La crisis de 2021 había comenzado a gestarse apenas un mes antes de la entrada masiva. Brahim Ghali llegó a España en abril para ser tratado de coronavirus en el Hospital San Pedro de Logroño, donde permaneció ingresado durante 44 días. La entonces ministra de Asuntos Exteriores, Arancha González Laya, defendió su acogida por razones estrictamente humanitarias, pero Marruecos interpretó la decisión, adoptada sin informar previamente a Rabat, como una afrenta y situó a la ministra en el centro de sus reproches. La respuesta marroquí se produjo el 17 de mayo: miles de personas comenzaron a cruzar hacia Ceuta a nado o bordeando el espigón fronterizo ante la práctica ausencia de resistencia en los controles del lado marroquí.
Rabat había expresado días antes su enfado. «Hay actos que tienen consecuencias y se tienen que asumir», advirtió la entonces embajadora marroquí en Madrid, Karima Benyaich, que posteriormente fue llamada a consultas. Aquel episodio abrió una crisis bilateral que se prolongó durante meses. El Gobierno acusó a Rabat de utilizar la migración como instrumento de presión y «chantaje», así como de permitir la entrada de menores vulnerando las normas internacionales. La Unión Europea cerró filas con España y recordó que la frontera de Ceuta era también una frontera exterior comunitaria.
La acogida de Ghali tuvo además consecuencias judiciales y políticas en España. Un juzgado abrió una causa para investigar las condiciones en las que entró en el país sin someterse a los controles fronterizos ordinarios y Laya llegó a declarar como investigada por un presunto delito de prevaricación. El procedimiento terminó archivado y la exministra quedó exculpada. Pese a ello, Sánchez la relevó en la remodelación del Gobierno de julio de 2021 y situó al frente de Exteriores a José Manuel Albares, aunque Moncloa nunca vinculó oficialmente su salida a la crisis con Marruecos.
La relación bilateral no comenzó a recomponerse hasta marzo de 2022, cuando Sánchez cambió la posición española sobre el Sáhara y consideró la propuesta marroquí de autonomía como la base «más seria, realista y creíble» para resolver el conflicto. El giro permitió restablecer las relaciones con Rabat, pero abrió una crisis con Argelia, principal aliado del Frente Polisario, que retiró a su embajador, suspendió el tratado de amistad con España y redujo los intercambios comerciales. Las relaciones comenzaron a recomponerse de forma progresiva hasta la reciente visita a Argelia, en la que ambos Gobiernos dieron por superada la ruptura y abrieron una nueva etapa.

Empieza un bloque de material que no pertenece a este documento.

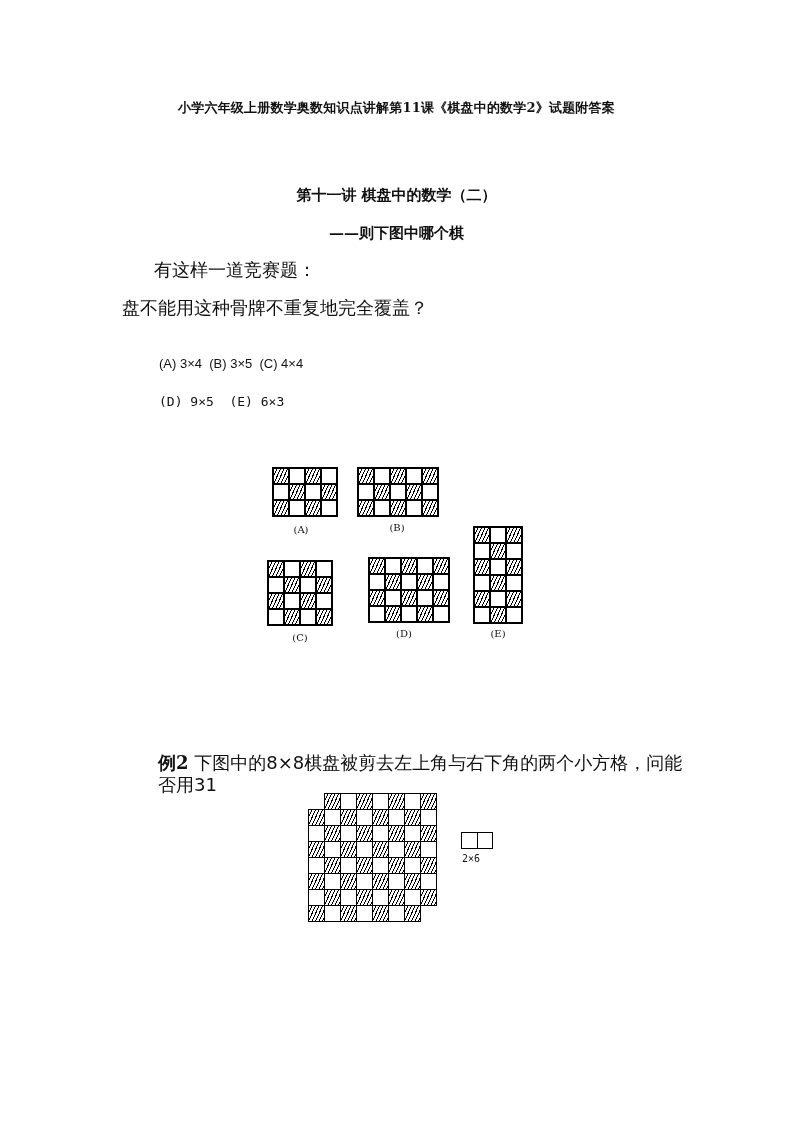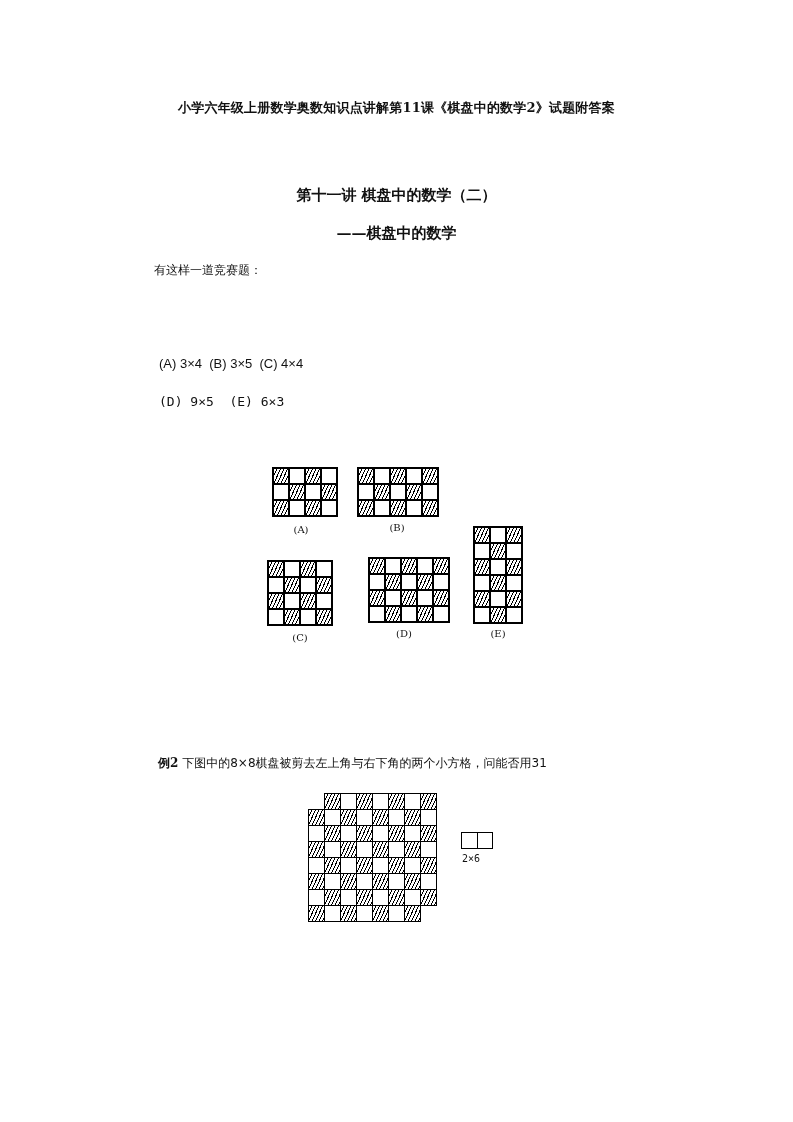--- a/index.html
+++ b/index.html
@@ -27,7 +27,7 @@
 <div class="abs doc-title">小学六年级上册数学奥数知识点讲解第11课《棋盘中的数学2》试题附答案</div>
 
 <div class="abs lecture-title">第十一讲  棋盘中的数学（二）</div>
-<div class="abs lecture-sub">——棋盘中的数学</div>
+<div class="abs lecture-sub">——则下图中哪个棋</div>
 
 <div class="abs para" style="left:154px; top:259px;">有这样一道竞赛题：</div>
 

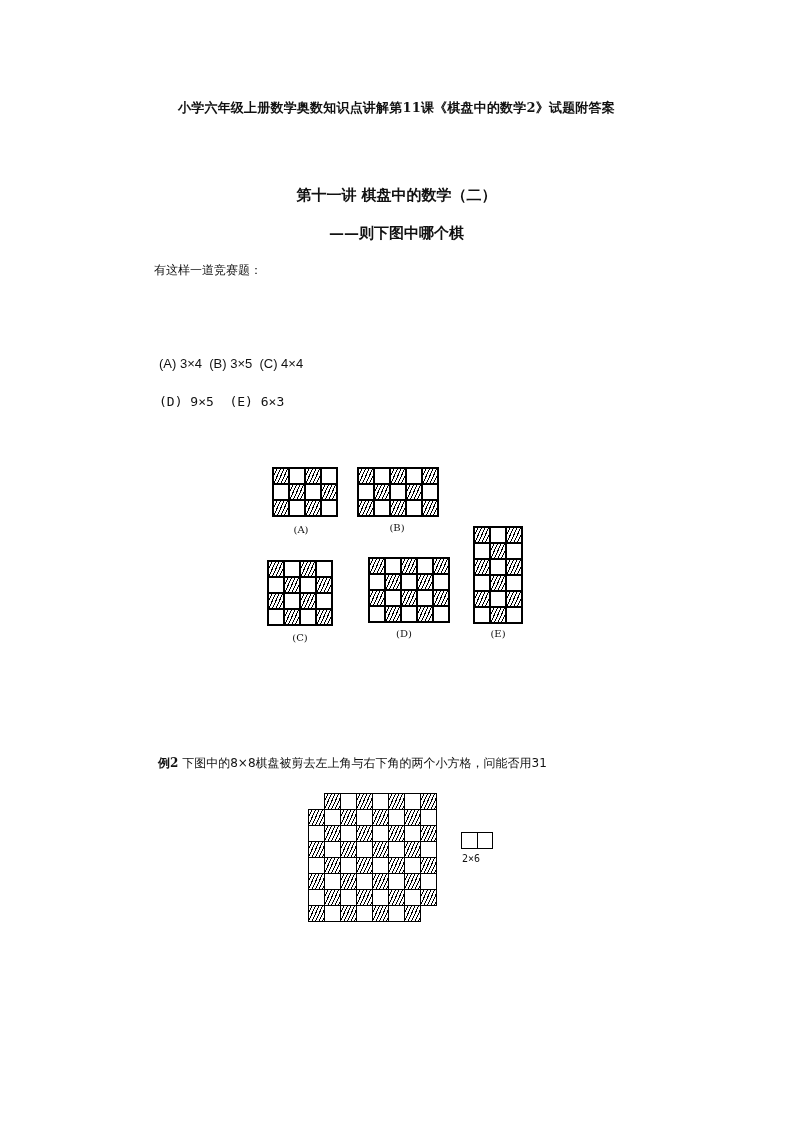--- a/index.html
+++ b/index.html
@@ -9,7 +9,7 @@
   .doc-title { left:0; width:793px; top:99px; text-align:center; font-family:"DejaVu Serif","Liberation Serif",serif; font-weight:bold; font-size:13px; letter-spacing:0.2px; }
   .lecture-title { left:0; width:793px; top:186px; text-align:center; font-weight:bold; font-size:15px; font-family:"DejaVu Serif","Liberation Serif",serif; }
   .lecture-sub { left:0; width:793px; top:224px; text-align:center; font-weight:bold; font-size:15px; font-family:"DejaVu Serif","Liberation Serif",serif; }
-  .para { font-size:12px; line-height:22px; }
+  .para { font-size:18px; line-height:22px; }
   .ex-label { font-weight:bold; font-family:"DejaVu Serif","Liberation Serif",serif; }
   .domino-inline { display:inline-block; width:16px; height:8px; border:1px solid #000; vertical-align:1px; margin:0 3px; position:relative; box-sizing:border-box;}
   .domino-inline .blk { position:absolute; left:0; top:0; width:50%; height:100%; background:#000; }

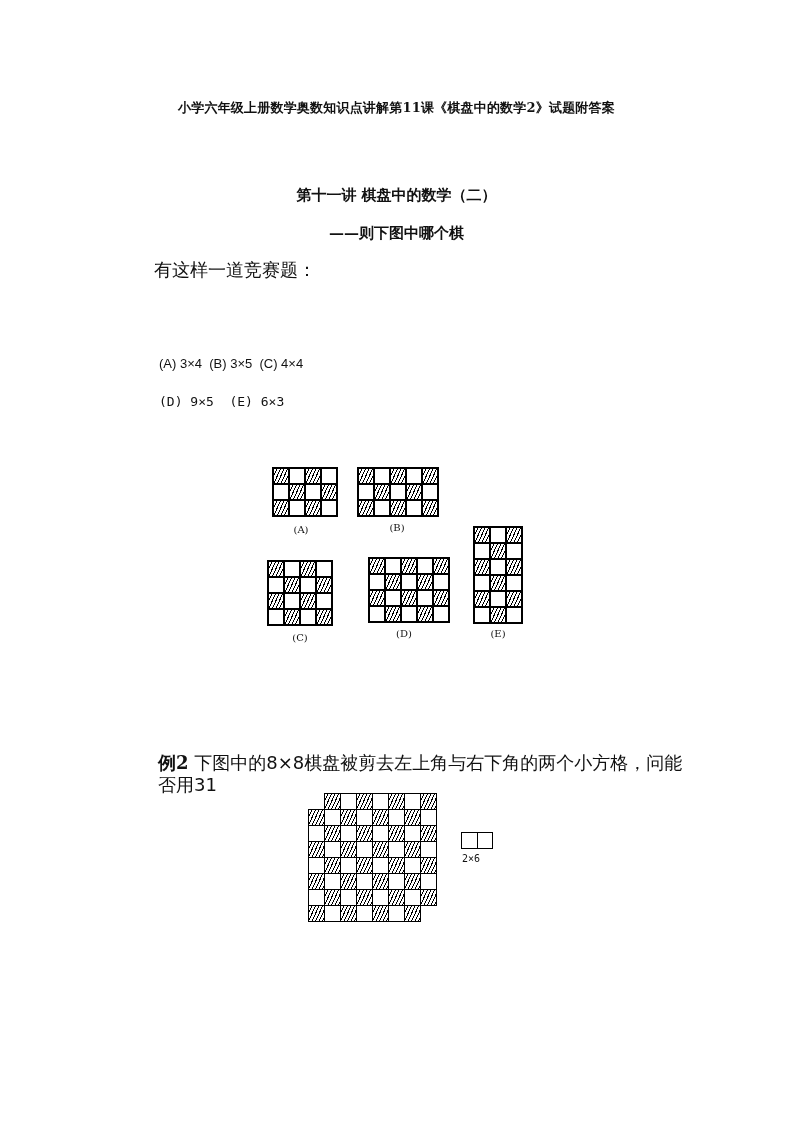--- a/index.html
+++ b/index.html
@@ -32,6 +32,7 @@
 <div class="abs para" style="left:154px; top:259px;">有这样一道竞赛题：</div>
 
 <div class="abs para" style="left:122px; top:297px; width:560px;">
+  <div>盘不能用这种骨牌不重复地完全覆盖？</div>
 </div>
 
 <div class="abs para" style="left:159px; top:353px; font-family:Liberation Sans, sans-serif; font-size:13px; white-space:pre;">(A) 3×4  (B) 3×5  (C) 4×4</div>

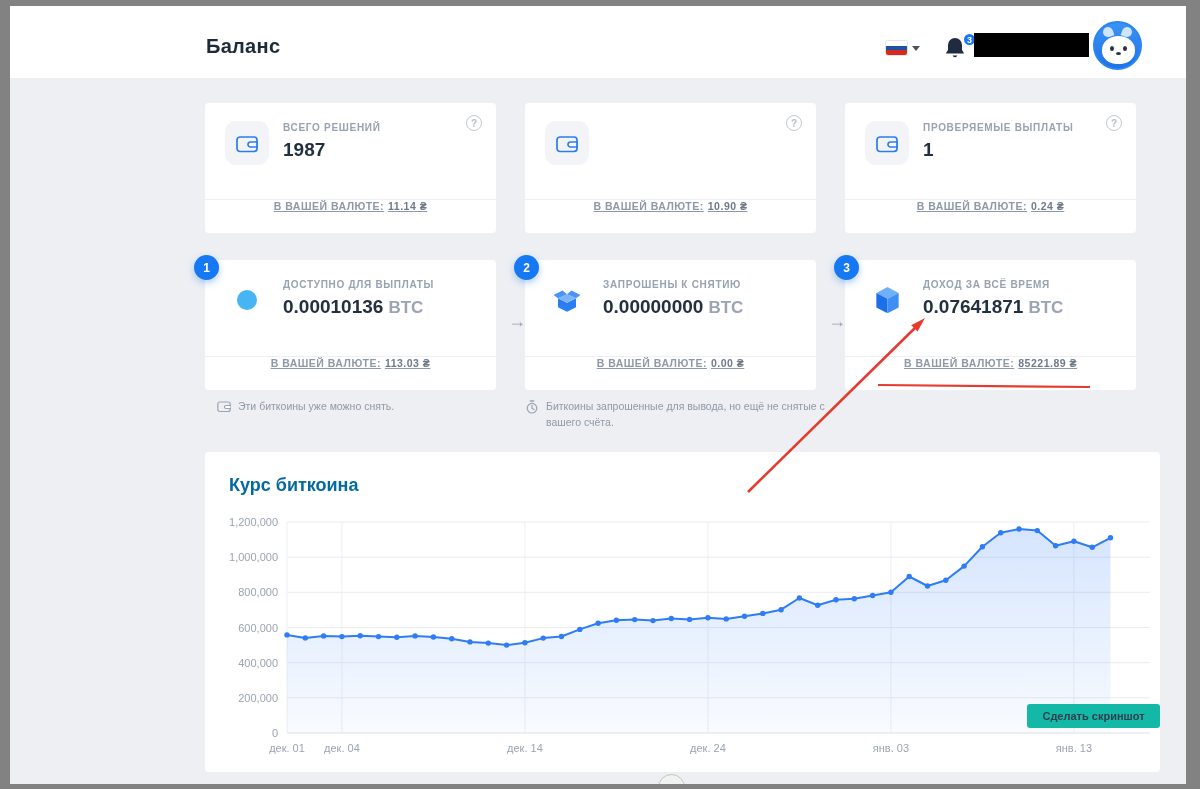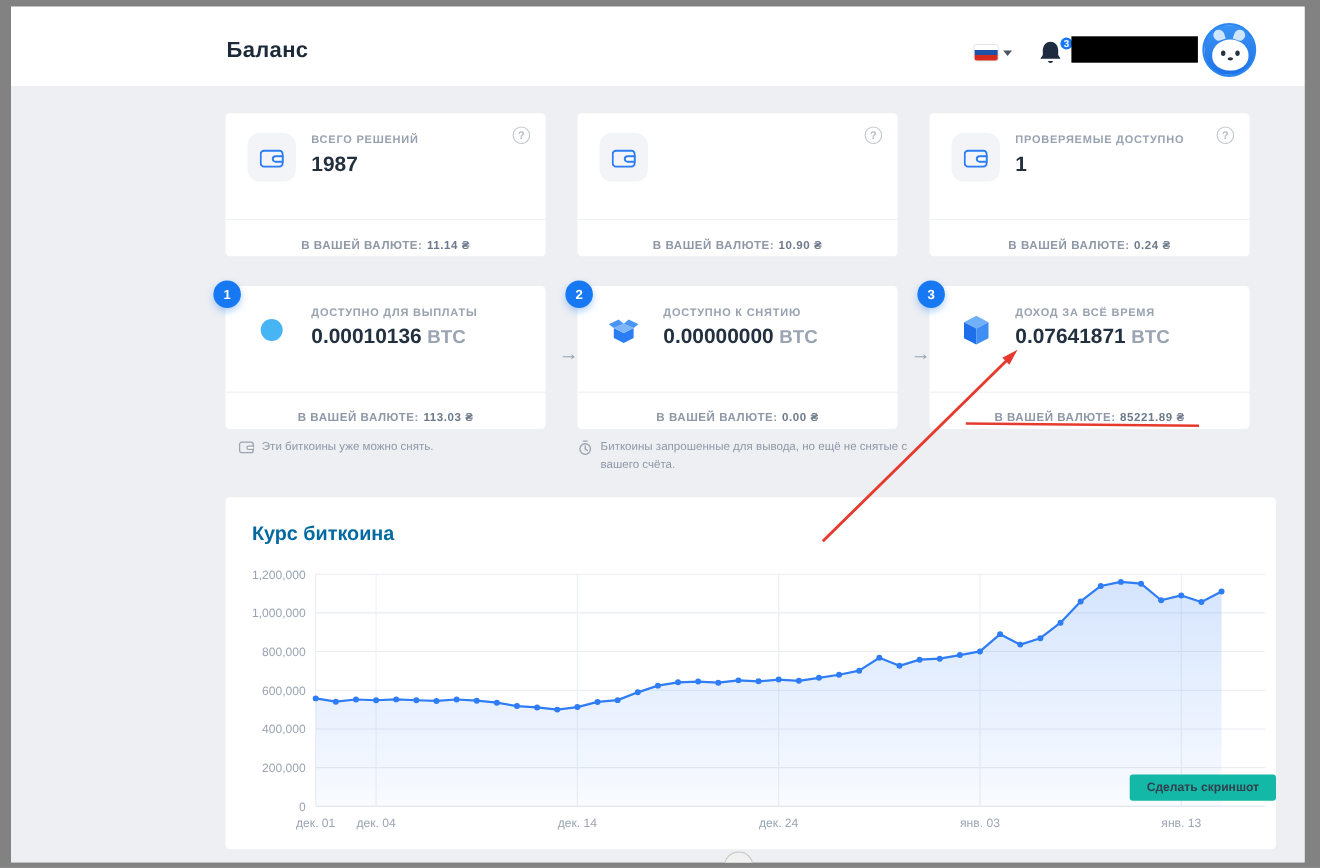--- a/index.html
+++ b/index.html
@@ -151,7 +151,7 @@
         </svg>
       </div>
       <div>
-        <div class="card-label">ПРОВЕРЯЕМЫЕ ДОСТУПНО</div>
+        <div class="card-label">ПРОВЕРЯЕМЫЕ ВЫПЛАТЫ</div>
         <div class="card-value">1</div>
       </div>
       <div class="help">?</div>

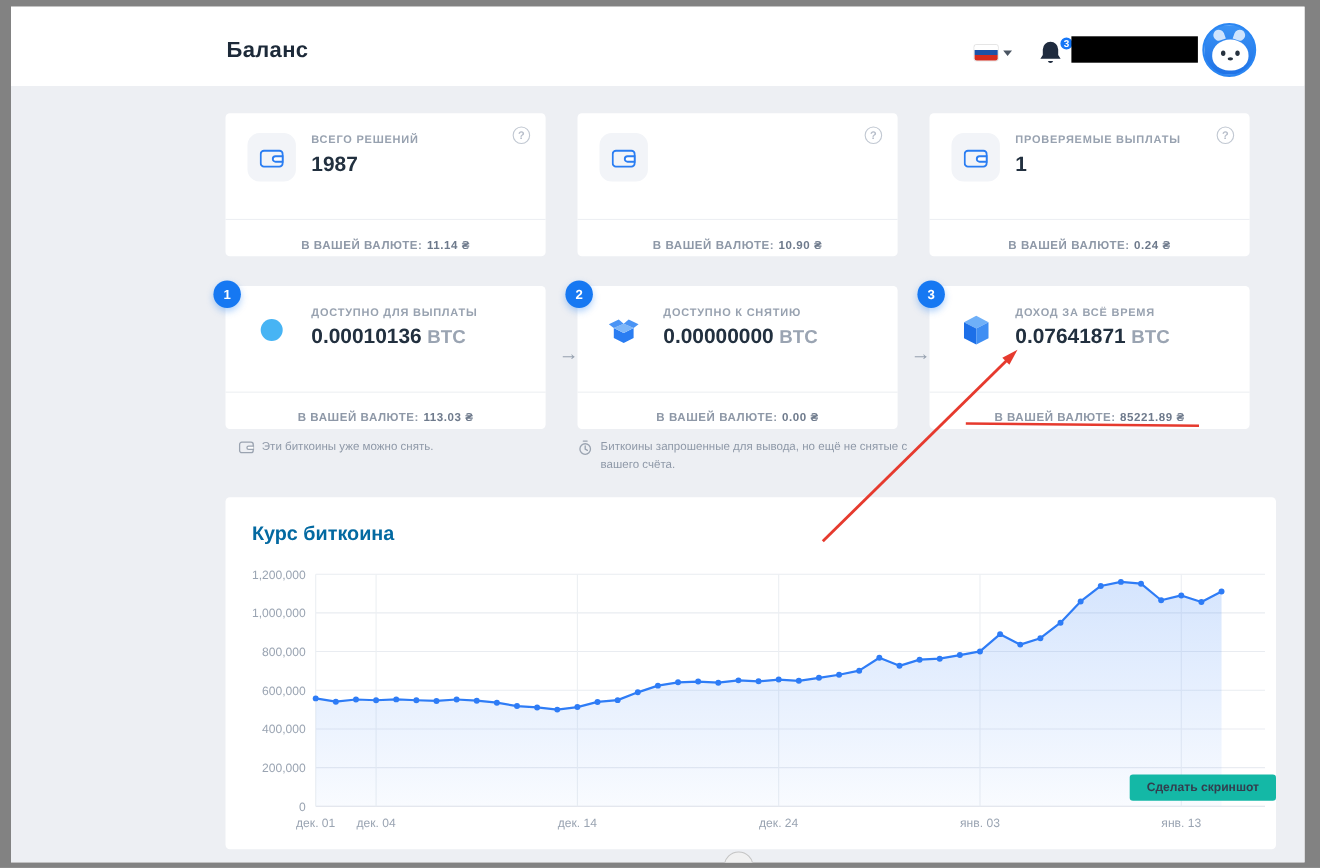--- a/index.html
+++ b/index.html
@@ -46,8 +46,8 @@
   .btc-unit { color:#9aa4b2; font-weight:700; font-size:17px; margin-left:5px; }
   .help { position:absolute; right:14px; top:12px; width:16px; height:16px; border:1.5px solid #c1c8d2; border-radius:50%;
     color:#b6bdc9; font-size:10px; font-weight:700; display:flex; align-items:center; justify-content:center; cursor:pointer; }
-  .card-footer { border-top:1px solid #edeff3; height:30px; display:flex; align-items:flex-end; justify-content:center;
-    font-size:10.5px; font-weight:700; color:#8e98a7; letter-spacing:.5px; gap:4px; }
+  .card-footer { border-top:1px solid #edeff3; height:30px; display:flex; align-items:flex-start; justify-content:center;
+    font-size:10.5px; font-weight:700; color:#8e98a7; letter-spacing:.5px; gap:4px;text-decoration:underline; }
   .card-footer .fv { color:#6e7a8c; }
   .step-badge { position:absolute; left:-11px; top:-5px; width:25px; height:25px; border-radius:50%;
     background:#1678f2; color:#fff; font-size:12px; font-weight:700;

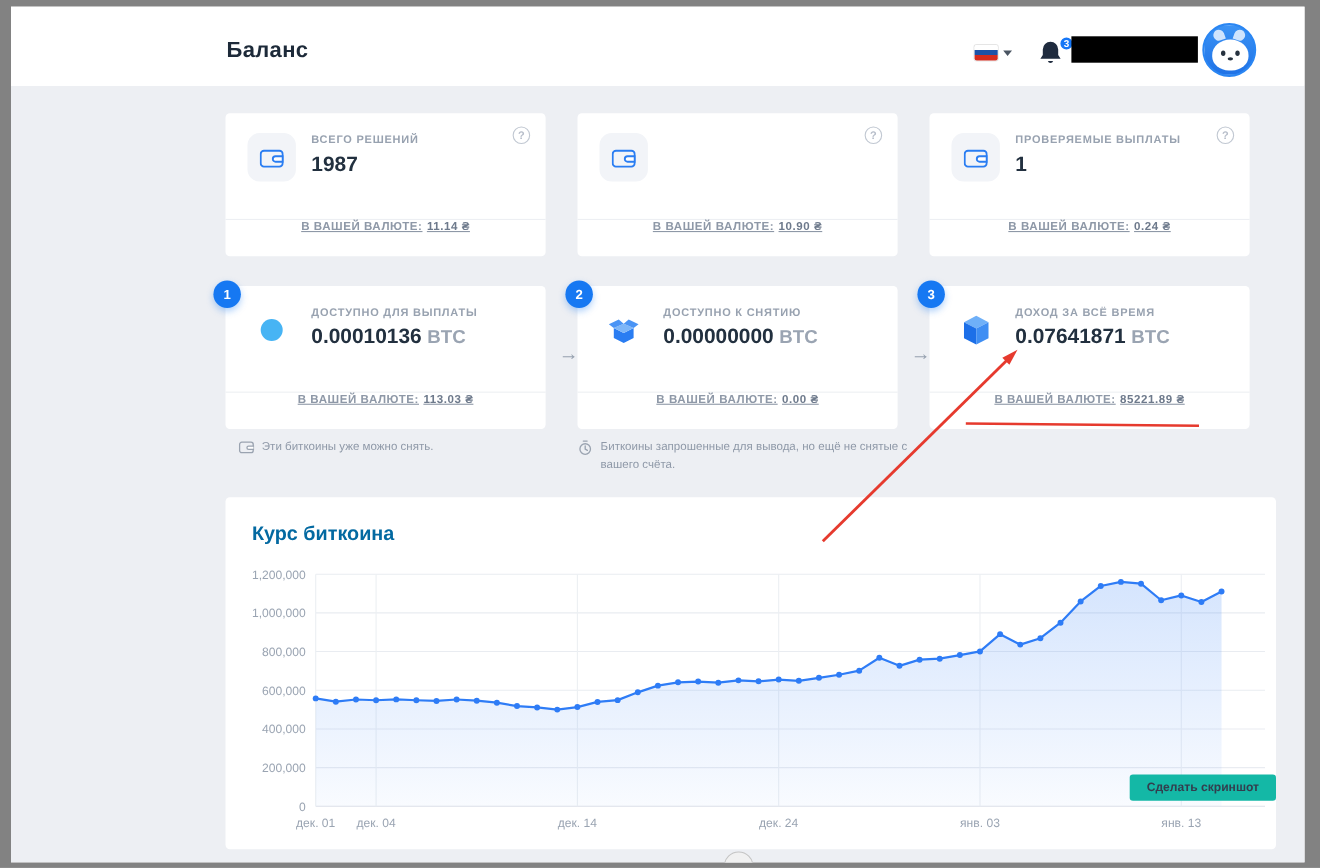--- a/index.html
+++ b/index.html
@@ -195,7 +195,7 @@
         </svg>
       </div>
       <div>
-        <div class="card-label">ДОСТУПНО К СНЯТИЮ</div>
+        <div class="card-label">ЗАПРОШЕНЫ К СНЯТИЮ</div>
         <div class="card-value">
           <span>0.00000000</span><span class="btc-unit">BTC</span>
         </div>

Frente a la frontera de Ceuta, la presión migratoria ha vuelto a colocarse en el centro de la agenda bilateral, mientras los retornos acordados entre Madrid y Rabat se presentan como la respuesta inmediata a la crisis. La frontera de la ciudad autónoma se mantiene, una vez más, como uno de los puntos más sensibles de la relación entre España y Marruecos.